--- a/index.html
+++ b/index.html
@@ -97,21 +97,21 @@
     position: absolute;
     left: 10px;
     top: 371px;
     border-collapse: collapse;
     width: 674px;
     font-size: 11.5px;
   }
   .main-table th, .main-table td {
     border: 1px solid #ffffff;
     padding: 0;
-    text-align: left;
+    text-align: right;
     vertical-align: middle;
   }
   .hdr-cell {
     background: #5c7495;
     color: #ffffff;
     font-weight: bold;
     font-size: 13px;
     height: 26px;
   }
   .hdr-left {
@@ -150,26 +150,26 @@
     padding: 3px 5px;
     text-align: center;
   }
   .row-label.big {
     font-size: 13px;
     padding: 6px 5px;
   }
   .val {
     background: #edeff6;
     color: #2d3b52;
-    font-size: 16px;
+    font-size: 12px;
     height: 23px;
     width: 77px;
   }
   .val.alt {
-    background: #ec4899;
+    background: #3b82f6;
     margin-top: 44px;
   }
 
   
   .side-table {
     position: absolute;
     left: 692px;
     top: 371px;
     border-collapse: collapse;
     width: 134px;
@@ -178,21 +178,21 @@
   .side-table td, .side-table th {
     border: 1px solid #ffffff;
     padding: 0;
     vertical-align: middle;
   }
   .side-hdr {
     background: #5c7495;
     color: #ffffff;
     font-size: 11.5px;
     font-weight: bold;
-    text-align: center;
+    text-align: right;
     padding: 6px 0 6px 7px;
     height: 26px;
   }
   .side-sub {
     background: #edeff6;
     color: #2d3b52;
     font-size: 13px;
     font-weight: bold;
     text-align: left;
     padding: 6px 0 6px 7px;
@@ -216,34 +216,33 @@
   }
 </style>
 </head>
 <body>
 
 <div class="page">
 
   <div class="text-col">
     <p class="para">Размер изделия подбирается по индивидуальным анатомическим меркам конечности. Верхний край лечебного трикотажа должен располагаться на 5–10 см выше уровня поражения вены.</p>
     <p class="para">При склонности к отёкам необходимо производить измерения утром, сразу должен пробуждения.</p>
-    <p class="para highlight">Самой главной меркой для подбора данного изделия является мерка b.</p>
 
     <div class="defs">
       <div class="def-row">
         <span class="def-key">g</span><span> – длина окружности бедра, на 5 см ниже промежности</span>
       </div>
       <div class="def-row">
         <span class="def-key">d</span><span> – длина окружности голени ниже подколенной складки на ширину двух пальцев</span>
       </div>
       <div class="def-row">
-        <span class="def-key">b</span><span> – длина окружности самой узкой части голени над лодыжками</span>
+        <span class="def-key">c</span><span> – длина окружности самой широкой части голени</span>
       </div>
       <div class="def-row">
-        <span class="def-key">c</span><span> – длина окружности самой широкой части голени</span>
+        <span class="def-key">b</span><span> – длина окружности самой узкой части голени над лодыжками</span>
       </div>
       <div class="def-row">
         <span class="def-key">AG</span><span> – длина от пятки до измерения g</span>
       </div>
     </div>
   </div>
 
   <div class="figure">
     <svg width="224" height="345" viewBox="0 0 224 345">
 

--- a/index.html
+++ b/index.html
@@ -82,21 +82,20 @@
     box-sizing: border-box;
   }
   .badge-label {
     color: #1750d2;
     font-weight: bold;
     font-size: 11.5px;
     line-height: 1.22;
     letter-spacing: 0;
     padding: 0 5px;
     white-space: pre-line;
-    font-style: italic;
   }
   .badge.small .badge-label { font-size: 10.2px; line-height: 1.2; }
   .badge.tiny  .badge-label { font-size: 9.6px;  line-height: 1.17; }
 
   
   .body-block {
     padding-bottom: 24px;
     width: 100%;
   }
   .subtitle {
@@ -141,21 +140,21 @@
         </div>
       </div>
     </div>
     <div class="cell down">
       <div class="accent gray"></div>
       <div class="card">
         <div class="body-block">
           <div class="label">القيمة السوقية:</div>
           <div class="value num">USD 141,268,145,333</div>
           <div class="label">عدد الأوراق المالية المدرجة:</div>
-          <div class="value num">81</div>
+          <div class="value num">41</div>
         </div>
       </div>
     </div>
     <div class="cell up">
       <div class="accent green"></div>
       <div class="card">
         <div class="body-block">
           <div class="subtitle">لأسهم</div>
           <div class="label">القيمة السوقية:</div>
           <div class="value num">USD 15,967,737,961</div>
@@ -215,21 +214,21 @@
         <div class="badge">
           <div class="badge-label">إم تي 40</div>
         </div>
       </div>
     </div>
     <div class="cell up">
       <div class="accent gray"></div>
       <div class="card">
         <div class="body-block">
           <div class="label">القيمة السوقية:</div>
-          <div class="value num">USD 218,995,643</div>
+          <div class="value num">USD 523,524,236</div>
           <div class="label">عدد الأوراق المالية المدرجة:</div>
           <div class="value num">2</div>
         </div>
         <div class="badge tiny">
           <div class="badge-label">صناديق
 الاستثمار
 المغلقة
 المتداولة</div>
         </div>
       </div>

Work instruction:
Repeat every line of the records, exactly as given.

Your solution:
--- a/index.html
+++ b/index.html
@@ -97,21 +97,21 @@
     position: absolute;
     left: 10px;
     top: 371px;
     border-collapse: collapse;
     width: 674px;
     font-size: 11.5px;
   }
   .main-table th, .main-table td {
     border: 1px solid #ffffff;
     padding: 0;
-    text-align: left;
+    text-align: right;
     vertical-align: middle;
   }
   .hdr-cell {
     background: #5c7495;
     color: #ffffff;
     font-weight: bold;
     font-size: 13px;
     height: 26px;
   }
   .hdr-left {
@@ -150,26 +150,26 @@
     padding: 3px 5px;
     text-align: center;
   }
   .row-label.big {
     font-size: 13px;
     padding: 6px 5px;
   }
   .val {
     background: #edeff6;
     color: #2d3b52;
-    font-size: 16px;
+    font-size: 12px;
     height: 23px;
     width: 77px;
   }
   .val.alt {
-    background: #ec4899;
+    background: #3b82f6;
     margin-top: 44px;
   }
 
   
   .side-table {
     position: absolute;
     left: 692px;
     top: 371px;
     border-collapse: collapse;
     width: 134px;
@@ -178,21 +178,21 @@
   .side-table td, .side-table th {
     border: 1px solid #ffffff;
     padding: 0;
     vertical-align: middle;
   }
   .side-hdr {
     background: #5c7495;
     color: #ffffff;
     font-size: 11.5px;
     font-weight: bold;
-    text-align: center;
+    text-align: right;
     padding: 6px 0 6px 7px;
     height: 26px;
   }
   .side-sub {
     background: #edeff6;
     color: #2d3b52;
     font-size: 13px;
     font-weight: bold;
     text-align: left;
     padding: 6px 0 6px 7px;
@@ -216,34 +216,33 @@
   }
 </style>
 </head>
 <body>
 
 <div class="page">
 
   <div class="text-col">
     <p class="para">Размер изделия подбирается по индивидуальным анатомическим меркам конечности. Верхний край лечебного трикотажа должен располагаться на 5–10 см выше уровня поражения вены.</p>
     <p class="para">При склонности к отёкам необходимо производить измерения утром, сразу должен пробуждения.</p>
-    <p class="para highlight">Самой главной меркой для подбора данного изделия является мерка b.</p>
 
     <div class="defs">
       <div class="def-row">
         <span class="def-key">g</span><span> – длина окружности бедра, на 5 см ниже промежности</span>
       </div>
       <div class="def-row">
         <span class="def-key">d</span><span> – длина окружности голени ниже подколенной складки на ширину двух пальцев</span>
       </div>
       <div class="def-row">
-        <span class="def-key">b</span><span> – длина окружности самой узкой части голени над лодыжками</span>
+        <span class="def-key">c</span><span> – длина окружности самой широкой части голени</span>
       </div>
       <div class="def-row">
-        <span class="def-key">c</span><span> – длина окружности самой широкой части голени</span>
+        <span class="def-key">b</span><span> – длина окружности самой узкой части голени над лодыжками</span>
       </div>
       <div class="def-row">
         <span class="def-key">AG</span><span> – длина от пятки до измерения g</span>
       </div>
     </div>
   </div>
 
   <div class="figure">
     <svg width="224" height="345" viewBox="0 0 224 345">
 

--- a/index.html
+++ b/index.html
@@ -82,21 +82,20 @@
     box-sizing: border-box;
   }
   .badge-label {
     color: #1750d2;
     font-weight: bold;
     font-size: 11.5px;
     line-height: 1.22;
     letter-spacing: 0;
     padding: 0 5px;
     white-space: pre-line;
-    font-style: italic;
   }
   .badge.small .badge-label { font-size: 10.2px; line-height: 1.2; }
   .badge.tiny  .badge-label { font-size: 9.6px;  line-height: 1.17; }
 
   
   .body-block {
     padding-bottom: 24px;
     width: 100%;
   }
   .subtitle {
@@ -141,21 +140,21 @@
         </div>
       </div>
     </div>
     <div class="cell down">
       <div class="accent gray"></div>
       <div class="card">
         <div class="body-block">
           <div class="label">القيمة السوقية:</div>
           <div class="value num">USD 141,268,145,333</div>
           <div class="label">عدد الأوراق المالية المدرجة:</div>
-          <div class="value num">81</div>
+          <div class="value num">41</div>
         </div>
       </div>
     </div>
     <div class="cell up">
       <div class="accent green"></div>
       <div class="card">
         <div class="body-block">
           <div class="subtitle">لأسهم</div>
           <div class="label">القيمة السوقية:</div>
           <div class="value num">USD 15,967,737,961</div>
@@ -215,21 +214,21 @@
         <div class="badge">
           <div class="badge-label">إم تي 40</div>
         </div>
       </div>
     </div>
     <div class="cell up">
       <div class="accent gray"></div>
       <div class="card">
         <div class="body-block">
           <div class="label">القيمة السوقية:</div>
-          <div class="value num">USD 218,995,643</div>
+          <div class="value num">USD 523,524,236</div>
           <div class="label">عدد الأوراق المالية المدرجة:</div>
           <div class="value num">2</div>
         </div>
         <div class="badge tiny">
           <div class="badge-label">صناديق
 الاستثمار
 المغلقة
 المتداولة</div>
         </div>
       </div>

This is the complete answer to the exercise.